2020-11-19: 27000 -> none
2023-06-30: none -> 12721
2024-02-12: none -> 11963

...

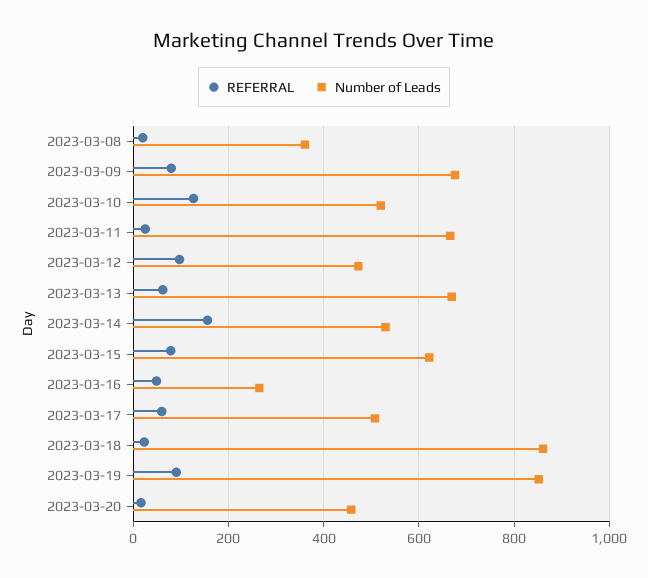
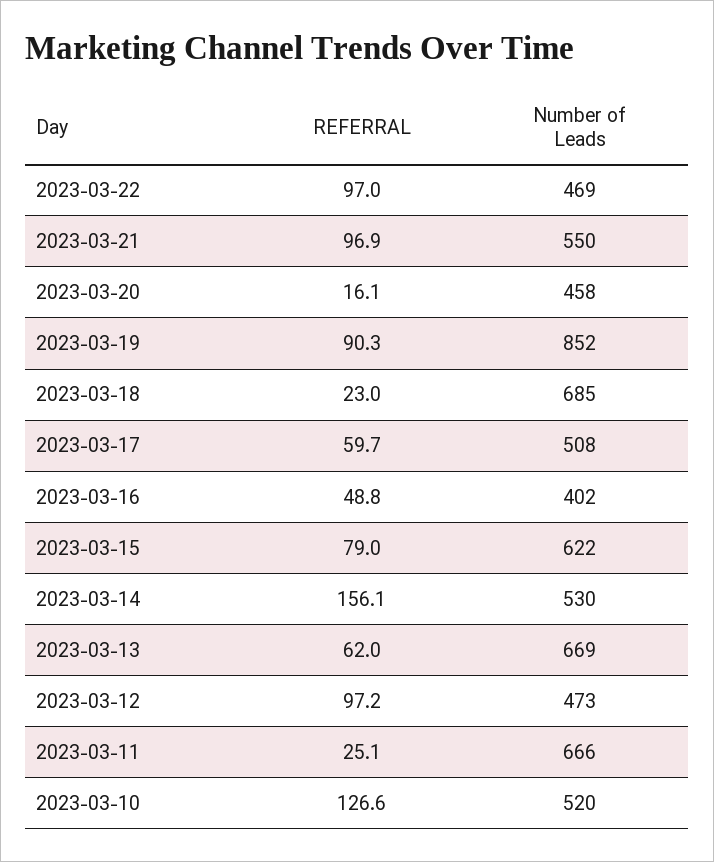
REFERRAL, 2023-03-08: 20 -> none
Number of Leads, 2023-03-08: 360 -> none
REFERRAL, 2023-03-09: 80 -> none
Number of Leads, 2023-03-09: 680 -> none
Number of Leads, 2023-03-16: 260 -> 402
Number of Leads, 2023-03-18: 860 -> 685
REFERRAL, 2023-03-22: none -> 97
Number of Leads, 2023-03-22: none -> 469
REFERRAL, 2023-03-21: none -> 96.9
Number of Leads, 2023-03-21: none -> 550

How to complete this task:
All that is wanted is the stretch of lines above from the one containing "REFERRAL, 2023-03-09: 80 -> none" through the one containing "Number of Leads, 2023-03-21: none -> 550", duplicated exactly.

Exercise result:
REFERRAL, 2023-03-09: 80 -> none
Number of Leads, 2023-03-09: 680 -> none
Number of Leads, 2023-03-16: 260 -> 402
Number of Leads, 2023-03-18: 860 -> 685
REFERRAL, 2023-03-22: none -> 97
Number of Leads, 2023-03-22: none -> 469
REFERRAL, 2023-03-21: none -> 96.9
Number of Leads, 2023-03-21: none -> 550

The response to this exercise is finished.